> What this task involves: Below is a listing. Quote from it, exactly, the lines from the one containing "order date: 2023-08-25 -> 2023-08-24" down to the one containing "Short-Haired Dog Mom Club Tote: 7 -> none", both ends included, and nothing else.

> Records provided:
⁂
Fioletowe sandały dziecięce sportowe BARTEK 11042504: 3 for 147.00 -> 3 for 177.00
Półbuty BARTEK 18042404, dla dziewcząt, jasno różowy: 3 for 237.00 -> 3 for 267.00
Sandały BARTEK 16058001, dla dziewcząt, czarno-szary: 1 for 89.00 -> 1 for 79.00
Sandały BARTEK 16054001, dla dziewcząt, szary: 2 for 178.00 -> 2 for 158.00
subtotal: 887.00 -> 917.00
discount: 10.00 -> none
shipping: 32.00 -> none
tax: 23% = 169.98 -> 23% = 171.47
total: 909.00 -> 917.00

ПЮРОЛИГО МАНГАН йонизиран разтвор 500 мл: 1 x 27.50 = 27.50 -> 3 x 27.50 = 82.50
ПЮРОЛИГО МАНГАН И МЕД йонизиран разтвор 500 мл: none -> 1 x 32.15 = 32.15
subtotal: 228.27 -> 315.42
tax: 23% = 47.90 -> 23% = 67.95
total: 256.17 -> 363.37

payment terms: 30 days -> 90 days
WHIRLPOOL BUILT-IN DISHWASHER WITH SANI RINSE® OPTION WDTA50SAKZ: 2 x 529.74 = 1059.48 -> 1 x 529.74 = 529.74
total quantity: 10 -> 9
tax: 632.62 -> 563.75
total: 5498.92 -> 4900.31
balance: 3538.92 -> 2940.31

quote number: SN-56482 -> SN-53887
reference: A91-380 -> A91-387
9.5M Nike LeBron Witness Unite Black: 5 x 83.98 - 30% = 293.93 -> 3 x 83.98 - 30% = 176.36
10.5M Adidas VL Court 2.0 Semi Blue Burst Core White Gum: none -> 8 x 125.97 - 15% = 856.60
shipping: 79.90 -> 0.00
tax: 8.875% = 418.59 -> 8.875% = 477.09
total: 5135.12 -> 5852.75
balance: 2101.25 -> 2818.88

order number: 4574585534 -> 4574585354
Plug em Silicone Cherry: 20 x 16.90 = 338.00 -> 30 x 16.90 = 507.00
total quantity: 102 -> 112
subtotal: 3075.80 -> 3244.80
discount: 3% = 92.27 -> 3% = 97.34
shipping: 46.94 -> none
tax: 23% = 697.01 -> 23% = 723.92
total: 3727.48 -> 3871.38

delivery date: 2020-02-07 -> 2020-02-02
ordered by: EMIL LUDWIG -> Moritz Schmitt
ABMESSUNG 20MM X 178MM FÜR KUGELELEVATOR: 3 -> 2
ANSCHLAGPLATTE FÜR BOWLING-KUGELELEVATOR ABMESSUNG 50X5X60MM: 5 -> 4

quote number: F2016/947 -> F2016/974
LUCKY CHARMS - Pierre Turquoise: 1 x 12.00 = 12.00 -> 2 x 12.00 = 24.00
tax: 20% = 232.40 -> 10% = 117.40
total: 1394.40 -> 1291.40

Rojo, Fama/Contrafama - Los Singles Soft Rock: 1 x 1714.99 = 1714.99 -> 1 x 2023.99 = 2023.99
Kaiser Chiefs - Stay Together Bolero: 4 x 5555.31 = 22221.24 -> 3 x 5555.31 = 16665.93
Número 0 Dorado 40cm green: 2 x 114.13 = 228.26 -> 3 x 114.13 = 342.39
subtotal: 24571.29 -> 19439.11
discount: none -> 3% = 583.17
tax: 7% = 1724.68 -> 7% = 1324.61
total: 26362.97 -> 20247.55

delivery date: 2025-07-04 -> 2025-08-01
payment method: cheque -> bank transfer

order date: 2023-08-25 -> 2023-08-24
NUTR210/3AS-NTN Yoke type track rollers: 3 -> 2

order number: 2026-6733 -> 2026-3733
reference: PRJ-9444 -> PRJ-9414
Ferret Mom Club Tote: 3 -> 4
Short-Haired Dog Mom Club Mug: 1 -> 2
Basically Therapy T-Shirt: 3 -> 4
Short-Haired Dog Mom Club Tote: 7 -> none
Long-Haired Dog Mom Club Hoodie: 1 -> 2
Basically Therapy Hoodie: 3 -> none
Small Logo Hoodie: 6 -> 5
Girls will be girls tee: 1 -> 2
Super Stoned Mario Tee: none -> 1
⁂
> Solution:
order date: 2023-08-25 -> 2023-08-24
NUTR210/3AS-NTN Yoke type track rollers: 3 -> 2

order number: 2026-6733 -> 2026-3733
reference: PRJ-9444 -> PRJ-9414
Ferret Mom Club Tote: 3 -> 4
Short-Haired Dog Mom Club Mug: 1 -> 2
Basically Therapy T-Shirt: 3 -> 4
Short-Haired Dog Mom Club Tote: 7 -> none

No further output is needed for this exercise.